6 MLDA Difference-in-Difference
Difference-in-difference estimates of the effect of the minimum legal drinking age (MLDA) on mortality (Mouchel, Williams, and Zador 1987; Norberg, Bierut, and Grucza 2009). This replicates the analyses in Tables 5.2 and 5.3 in Mastering ’Metrics.
Load necessary libraries.
library("tidyverse")
library("haven")
library("rlang")
library("broom")
library("clubSandwich")
data("deaths", package = "masteringmetrics")
In these regressions, we will use both indicator variables for year as well as a trend, so make a factor version of the year
variable.
deaths <- mutate(deaths, year_fct = factor(year))
6.1 Table 5.2
Regression DD Estimates of MLDA-Induced Deaths among 18-20 year-olds, from 1970-1983
dtypes <- c("all" = "All deaths",
"MVA" = "Motor vehicle accidents",
"suicide" = "Suicide",
"internal" = "All internal causes")
Estimate the DD for MLDA for all causes of death in 18-20 year olds.
Run the regression with lm
and calculate the cluster robust standard errors
using sandwich::vcovCL
.
Subset the data.
data <- filter(deaths, year <= 1983, agegr == "18-20 yrs", dtype == "all")
Run the OLS model.
mod <- lm(mrate ~ 0 + legal + state + year_fct, data = data)
Calculate cluster robust coefficients. These are calculated using a different method than Stata uses, and thus will be slightly different than those reported in the book.

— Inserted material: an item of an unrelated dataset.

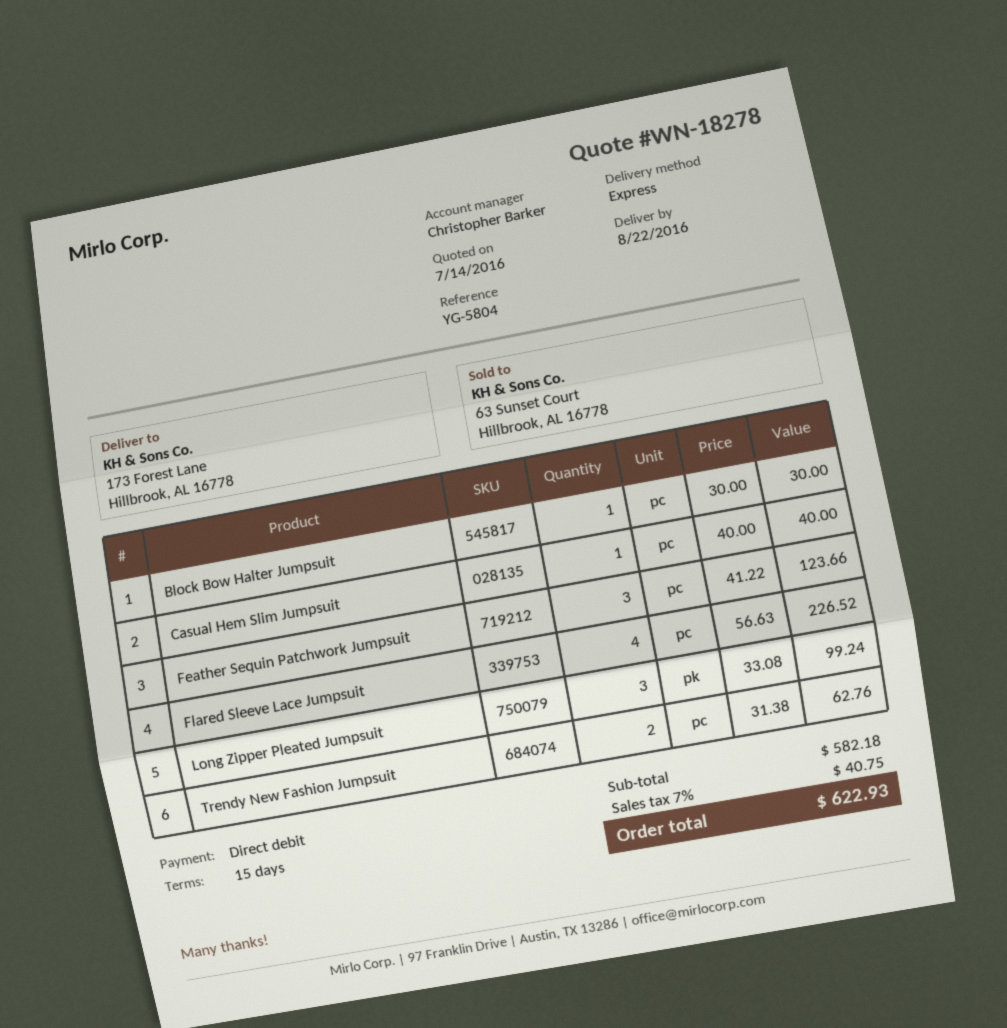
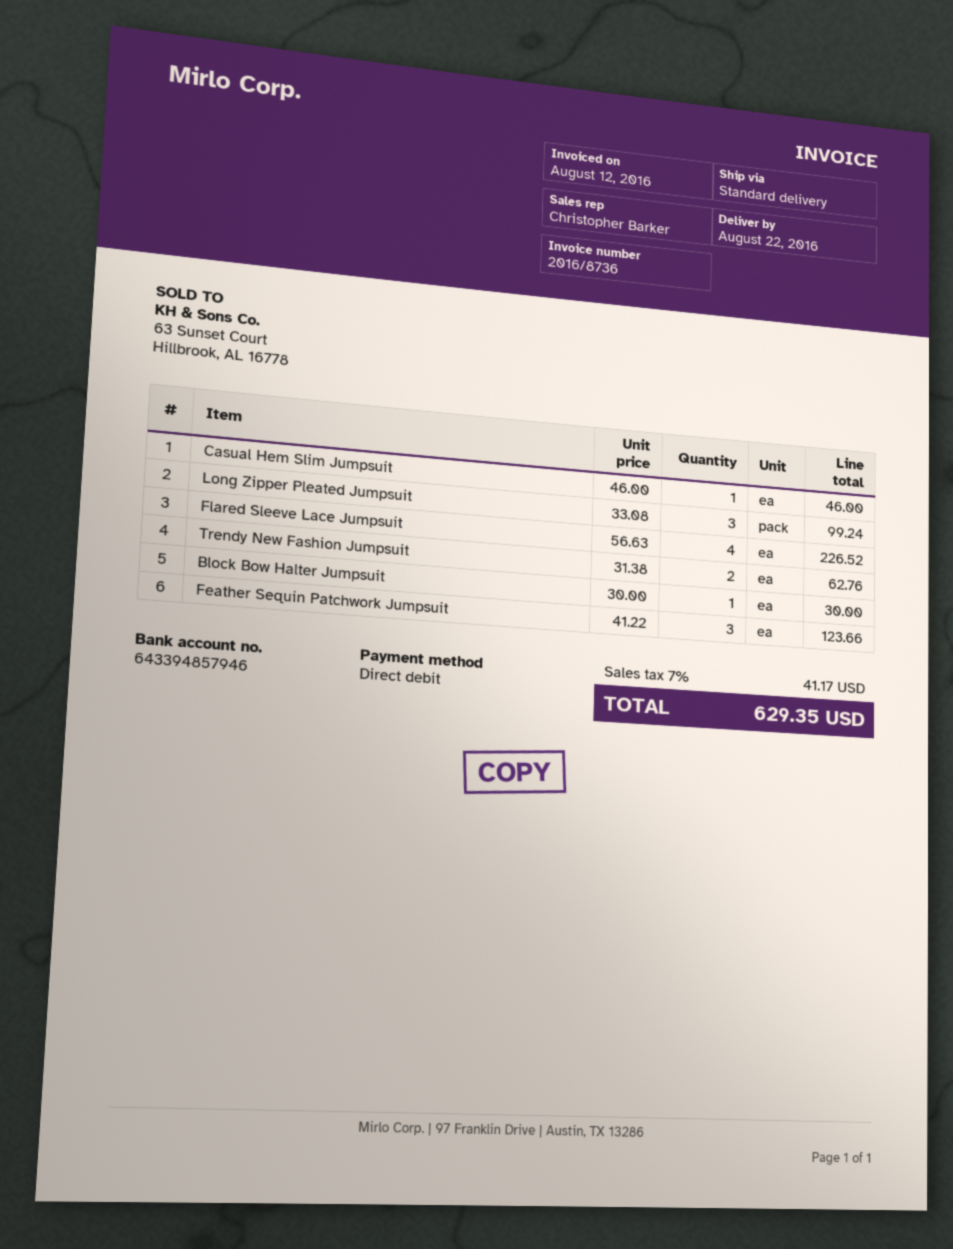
shipping method: express -> standard
Casual Hem Slim Jumpsuit: 1 x 40.00 = 40.00 -> 1 x 46.00 = 46.00
tax: 7% = 40.75 -> 7% = 41.17
total: 622.93 -> 629.35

vcov <- vcovCR(mod, cluster = data[["state"]],
type = "CR2")
coef_test(mod, vcov = vcov) %>%
rownames_to_column(var = "term") %>%
as_tibble() %>%
select(term, estimate = beta, std.error = SE) %>%
filter(term == "legal") %>%
knitr::kable(digits = 2)
term | estimate | std.error |
---|---|---|
legal | 10.8 | 4.48 |
Function to calculate clustered standard errors and return a tidy data frame of the coefficients and standard errors.
cluster_se <- function(mod, cluster, type = "CR2") {
vcov <- vcovCR(mod, cluster = cluster, type = "CR2")

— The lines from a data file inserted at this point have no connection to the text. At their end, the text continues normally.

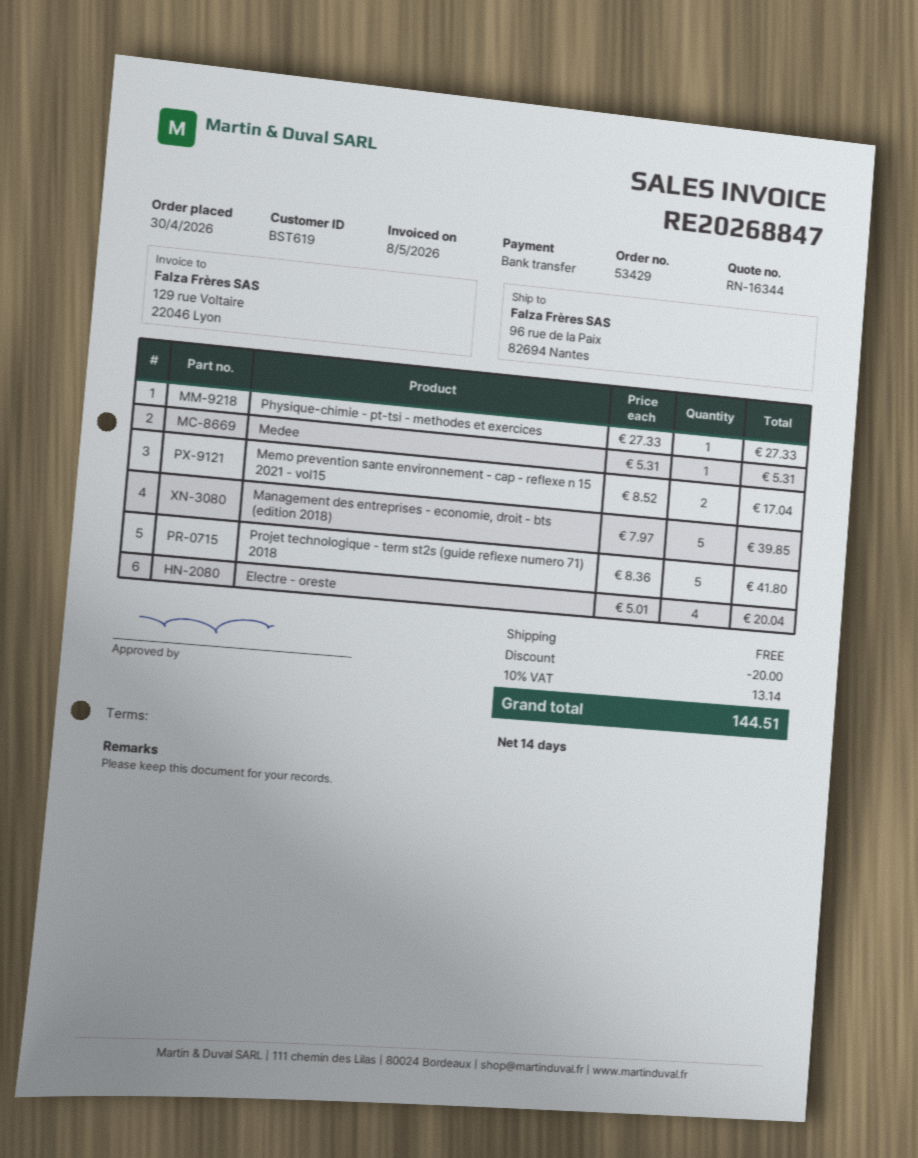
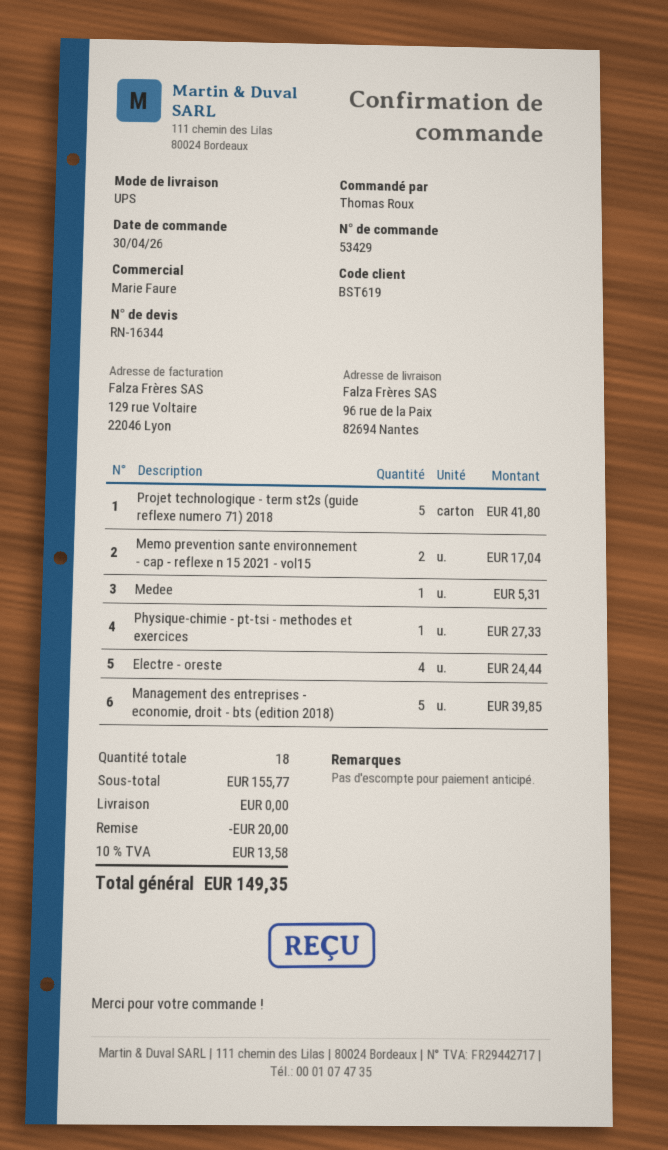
Electre - oreste: 4 for 20.04 -> 4 for 24.44
tax: 10% = 13.14 -> 10% = 13.58
total: 144.51 -> 149.35

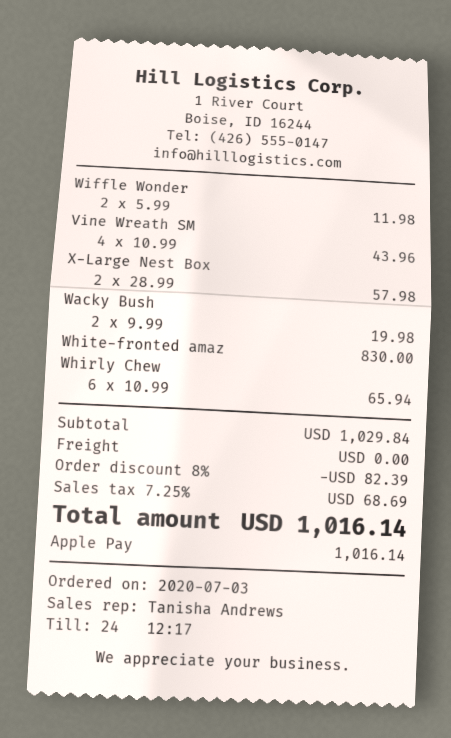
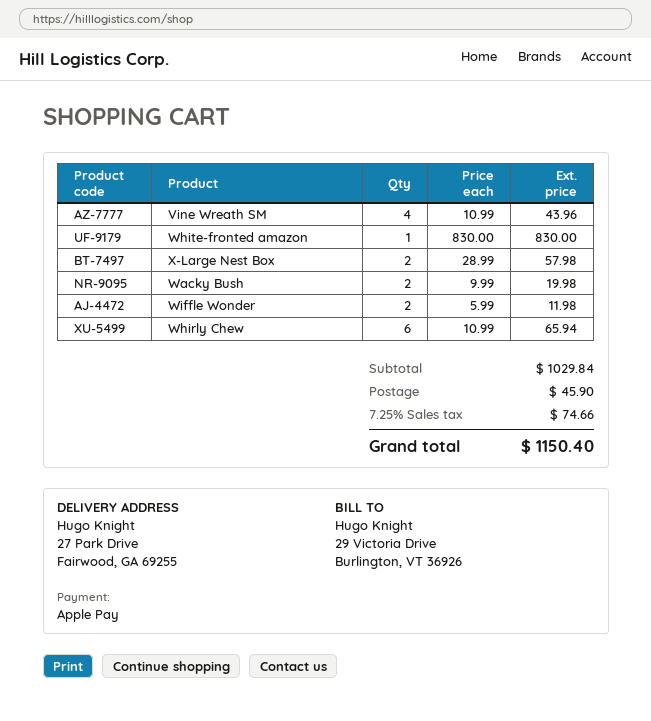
discount: 8% = 82.39 -> none
shipping: 0.00 -> 45.90
tax: 7.25% = 68.69 -> 7.25% = 74.66
total: 1016.14 -> 1150.40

coef_test(mod, vcov = vcov) %>%
rownames_to_column(var = "term") %>%
as_tibble() %>%
select(term, estimate = beta, std.error = SE)
}
run_mlda_dd <- function(i) {
data <- filter(deaths, year <= 1983, agegr == "18-20 yrs", dtype == i) # nolint
mods <- tribble(
~ name, ~ model,
"No trends, no weights",
lm(mrate ~ 0 + legal + state + year_fct, data = data),
"Time trends, no weights",
lm(mrate ~ 0 + legal + year_fct + state + state:year, data = data),
"No trends, weights",
lm(mrate ~ 0 + legal + year_fct + state, data = data, weights = pop),
# nolint start
# "Time trends, weights",
# lm(mrate ~ 0 + legal + year_fct + state + state:year,
# data = data, weights = pop)
# nolint end
) %>%
mutate(coefs = map(model, ~ cluster_se(.x, cluster = data[["state"]],
type = "CR2"))) %>%
unnest(coefs) %>%
filter(term == "legal") %>%
mutate(response = i) %>%
select(name, response, estimate, std.error)
}
mlda_dd <- map_df(names(dtypes), run_mlda_dd)
mlda_dd %>%
knitr::kable(digits = 2)
name | response | estimate | std.error |
---|---|---|---|
No trends, no weights | all | 10.80 | 4.48 |
Time trends, no weights | all | 8.47 | 4.74 |
No trends, weights | all | 12.41 | 4.78 |
No trends, no weights | MVA | 7.59 | 2.43 |
Time trends, no weights | MVA | 6.64 | 2.47 |
No trends, weights | MVA | 7.50 | 2.30 |
No trends, no weights | suicide | 0.59 | 0.57 |
Time trends, no weights | suicide | 0.47 | 0.74 |
No trends, weights | suicide | 1.49 | 0.92 |
No trends, no weights | internal | 1.33 | 1.53 |
Time trends, no weights | internal | 0.08 | 1.80 |
No trends, weights | internal | 1.89 | 1.83 |
6.2 Table 5.3
Regression DD Estimates of MLDA-Induced Deaths among 18-20 year-olds, from 1970-1983, controlling for Beer Taxes. This is the analysis presented in Angrist and Pischke (2014) Table 5.3.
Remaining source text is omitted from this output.